Hill met with interim President Boniface Alexandre, Prime Minister Yvon Neptune, Haitian Police Chief Leon Charles and the commanders of Canadian, Chilean and French forces in Port-au-Prince.

The group discussed how the foreign force and the Haitian National Police would set up a program to disarm the rebels and pro-Aristide militants armed by the government, said Judith Trunzo, a spokeswoman for the U.S. Embassy.

Disarmament efforts

Hill said that rebel leader Guy Philippe still was in the capital and that efforts were under way to get him to stick to his pledge to disarm his men, most of them veterans of the Haitian army that Aristide abolished in 1995.

"We are working with him to get him to lay down his arms, which I believe he will do," Hill said.

Asked whether Haiti needed to revive its army, as Philippe has proposed, Hill said: "There is no need for a Haitian army. I was here when President Aristide disbanded it, and that was the correct thing to do at that time."

The international military presence, meanwhile, grew to about 1,900 yesterday, including 1,200 from the United States, 500 from France, 130 from Chile and 60 from Canada.
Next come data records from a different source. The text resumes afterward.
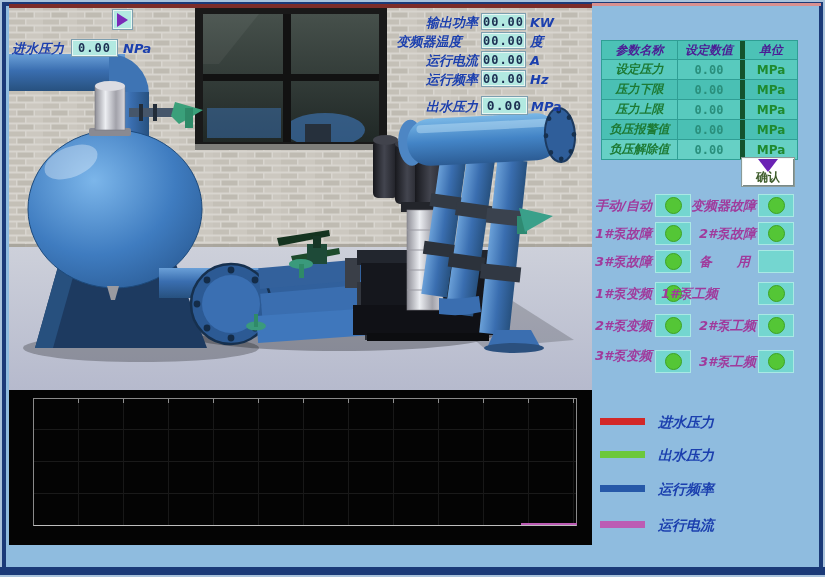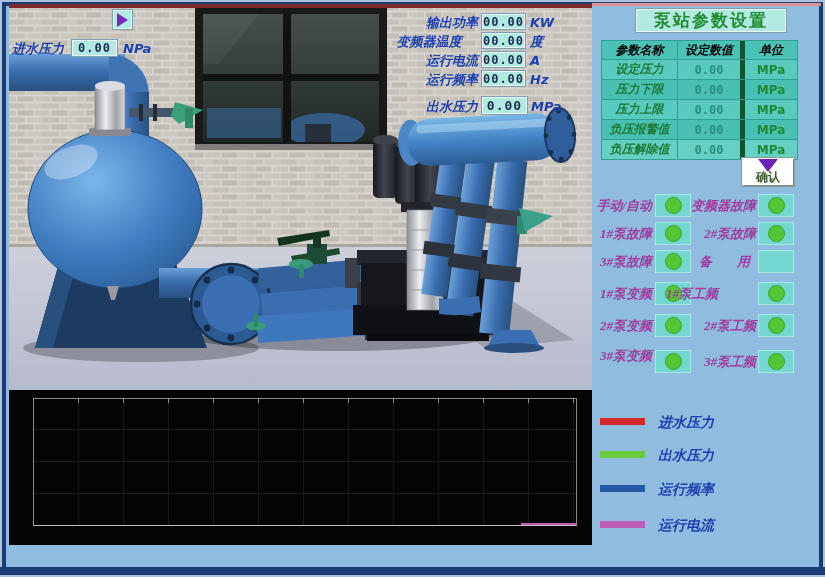--- a/index.html
+++ b/index.html
@@ -288,9 +288,6 @@
   <div class="abs cyanbox val" style="left:481px;top:96px;width:47px;height:19px;font-size:13px;">0.00</div>
   <div class="abs blab" style="left:531px;top:99px;">MPa</div>
 
-  <div class="abs cyanbox" style="left:635px;top:8px;width:152px;height:25px;display:flex;align-items:center;justify-content:center;">
-    <span class="glab" style="font-size:17px;letter-spacing:2px;">泵站参数设置</span>
-  </div>
 
   <div class="abs ptable">
     <div class="prow head">

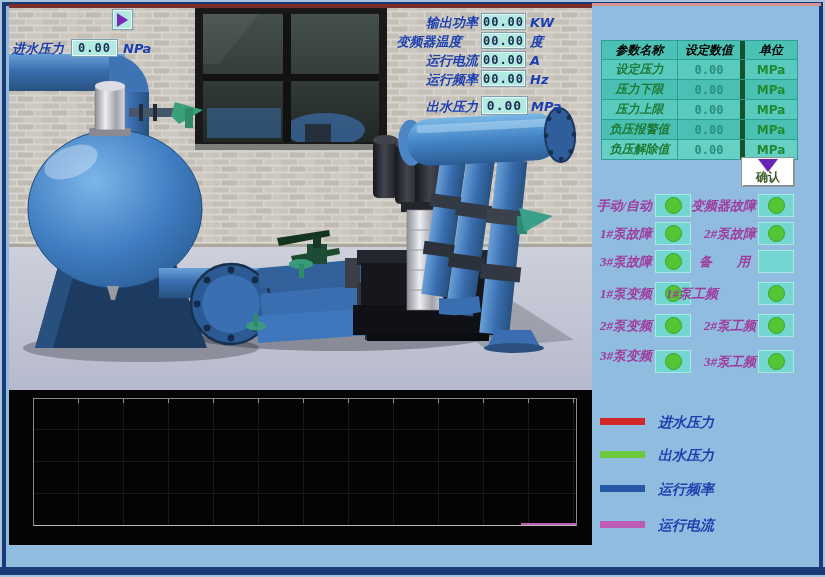--- a/index.html
+++ b/index.html
@@ -25,7 +25,7 @@
   .c1{width:76px;border-right:1px solid #2f9e94;}
   .c2{width:67px;border-right:5px solid #14532d;}
   .c3{width:52px;}
-  .head .pc{color:#000000;}
+  .head .pc{color:#4c1d95;}
   .pname{color:#1d7a34;}
   .pval{color:#2a8f7c;font-style:normal;font-family:"DejaVu Sans Mono","Liberation Mono",monospace;}
   .punit{color:#1f8a2f;font-style:normal;}

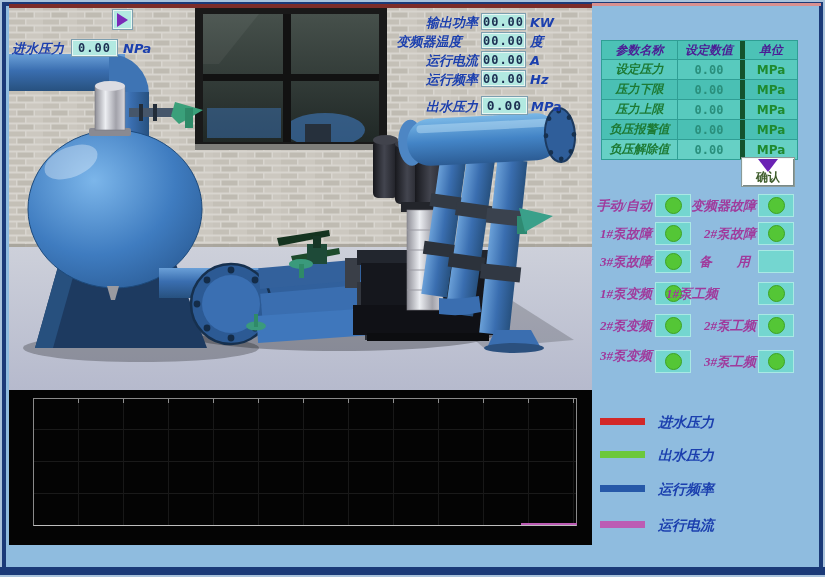--- a/index.html
+++ b/index.html
@@ -33,7 +33,7 @@
   .ind{width:36px;height:23px;background:#74d6d0;border:1px solid #a9e9e4;box-sizing:border-box;
        display:flex;align-items:center;justify-content:center;}
   .lamp{width:17px;height:17px;border-radius:50%;background:#54c636;border:1px solid #3da224;box-sizing:border-box;}
-  .indlab{font-size:13px;font-weight:bold;font-style:italic;color:#a03a9c;white-space:nowrap;text-align:right;line-height:15px;font-family:Liberation Serif, serif;}
+  .indlab{font-size:13px;font-weight:bold;font-style:italic;color:#a03a9c;white-space:nowrap;text-align:right;line-height:15px;}
   
   .chart{left:9px;top:390px;width:583px;height:155px;background:#040404;}
   .plot{left:24px;top:8px;width:544px;height:128px;border:1px solid #8a8a8a;border-bottom-color:#bdbdbd;box-sizing:border-box;

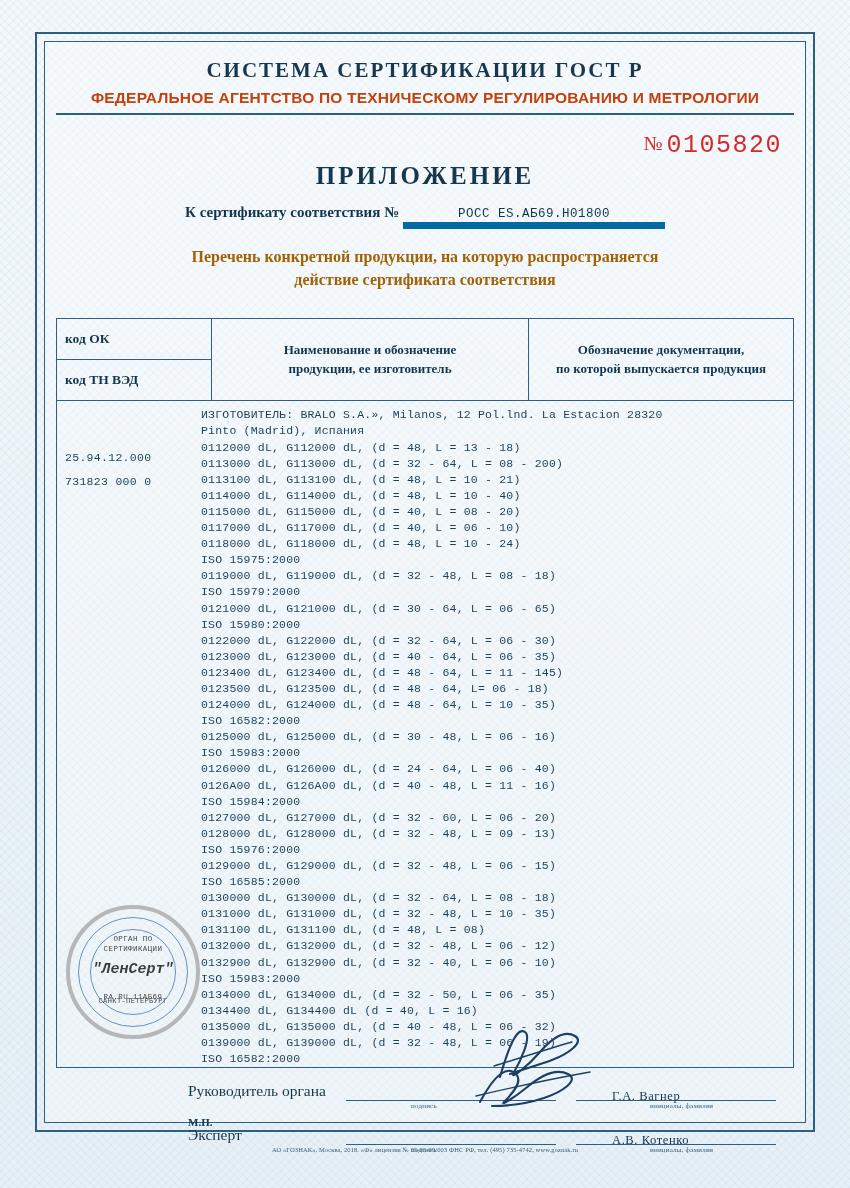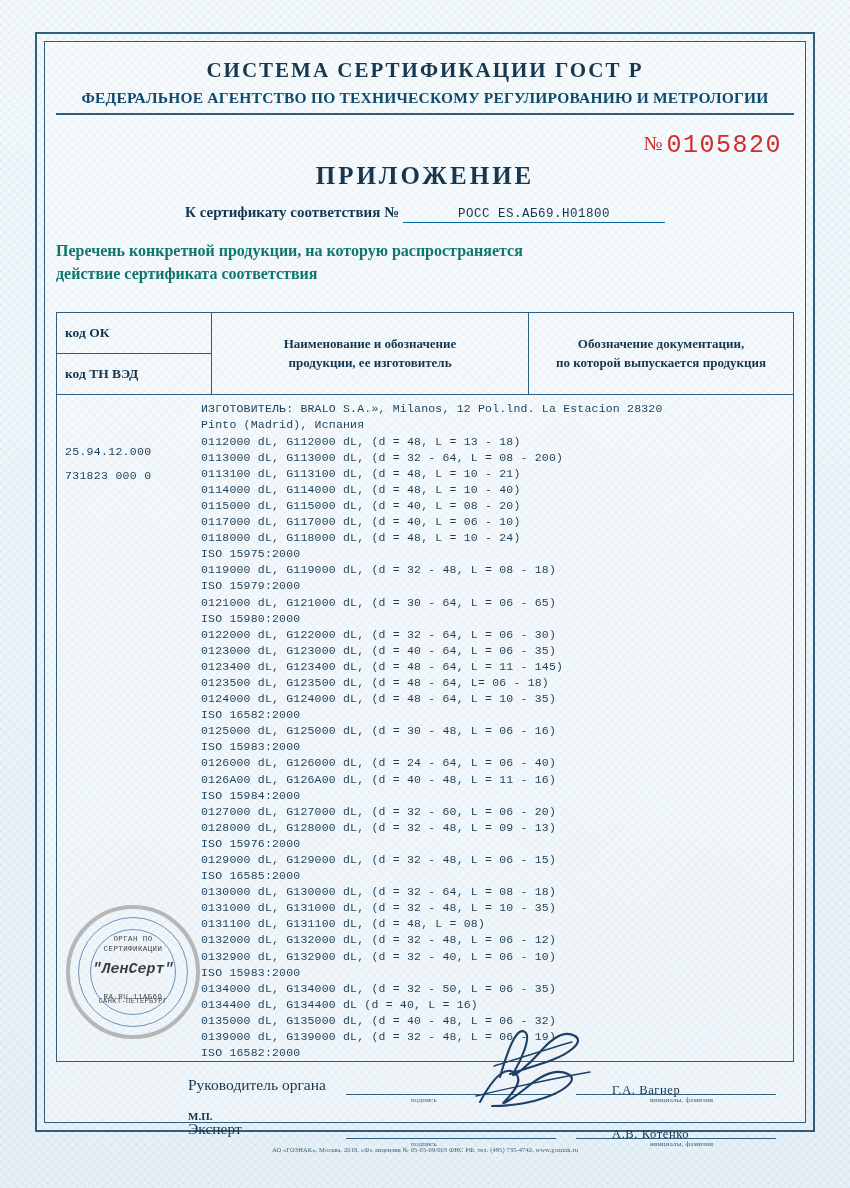--- a/index.html
+++ b/index.html
@@ -72,11 +72,11 @@
     color: #17374f;
   }
   .header .line2 {
-    font-family: Liberation Serif, serif;
+    font-family: Liberation Sans, sans-serif;
     font-weight: bold;
     font-size: 15.5px;
     letter-spacing: 0.2px;
-    color: #0c4a6e;
+    color: #c2410c;
     margin-top: 6px;
     white-space: nowrap;
   }

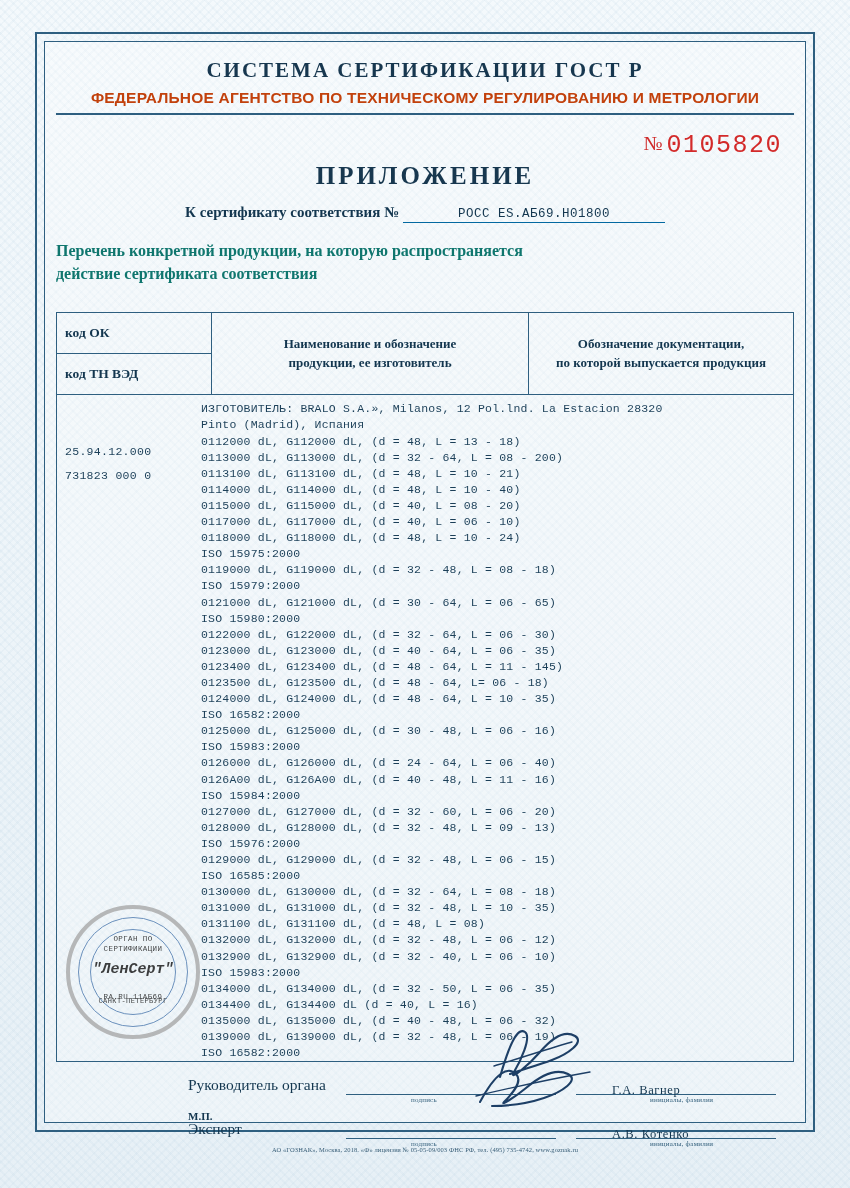--- a/index.html
+++ b/index.html
@@ -120,7 +120,7 @@
   .cert-row .cert-no {
     display: inline-block;
     min-width: 250px;
-    border-bottom: 1px solid #0369a1;
+    border-bottom: 7px solid #0369a1;
     font-family: "Liberation Mono", monospace;
     font-size: 12.5px;
     letter-spacing: 0.5px;

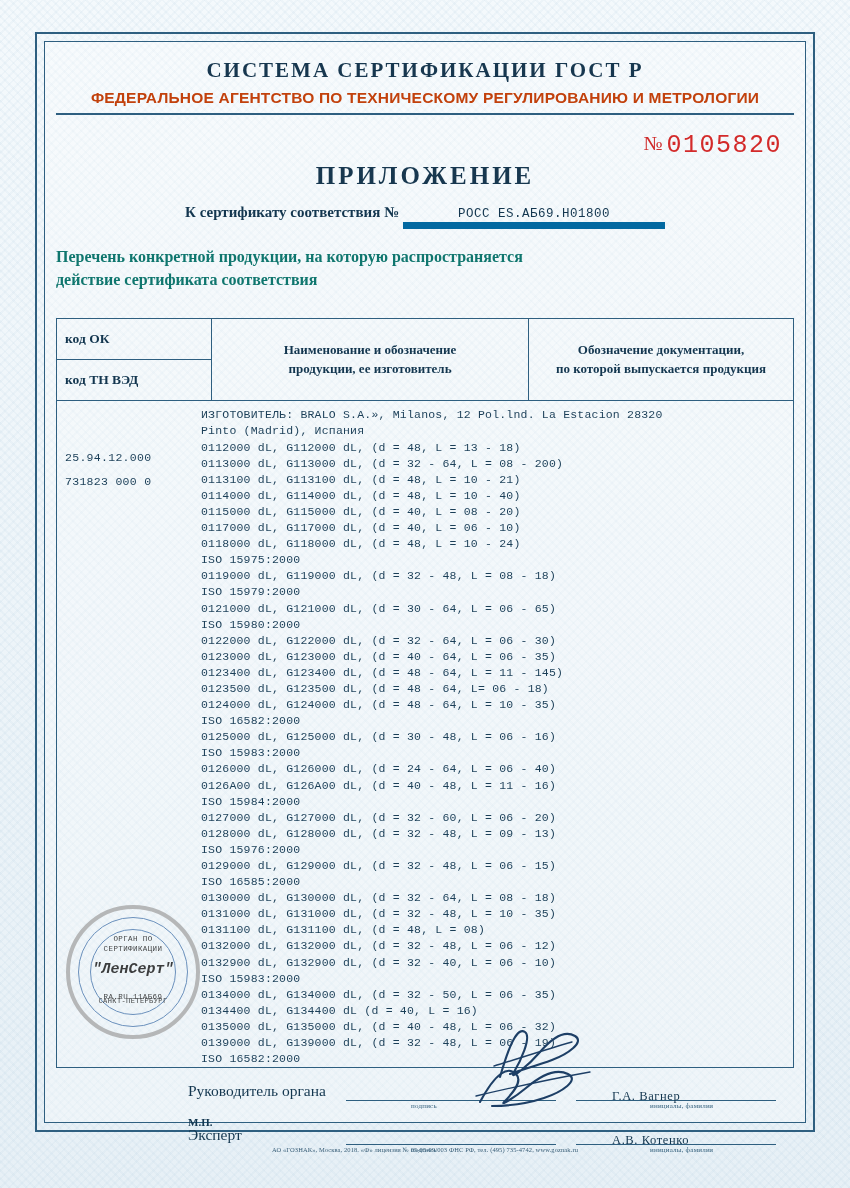--- a/index.html
+++ b/index.html
@@ -131,10 +131,11 @@
 
   .subtitle {
     margin-top: 16px;
+    text-align: center;
     font-weight: bold;
     font-size: 16px;
     line-height: 1.45;
-    color: #0f766e;
+    color: #a16207;
   }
Canada announced yesterday that it will send a total of 450 soldiers, and Argentina may send an additional 200 peacekeeping soldiers, Agence France-Presse reported.

More aid sought

The International Federation of Red Cross and Red Crescent societies appealed yesterday for $1.1 million to continue essential health care services in Haiti.

Officials in Geneva said the aid collected by the federation would go to the Haitian Red Cross, which has been overwhelmed by weeks of instability and fighting between rebels and forces loyal to Aristide.

Medical services in need of aid include the national Red Cross' blood drives and its AIDS prevention measures, the statement said.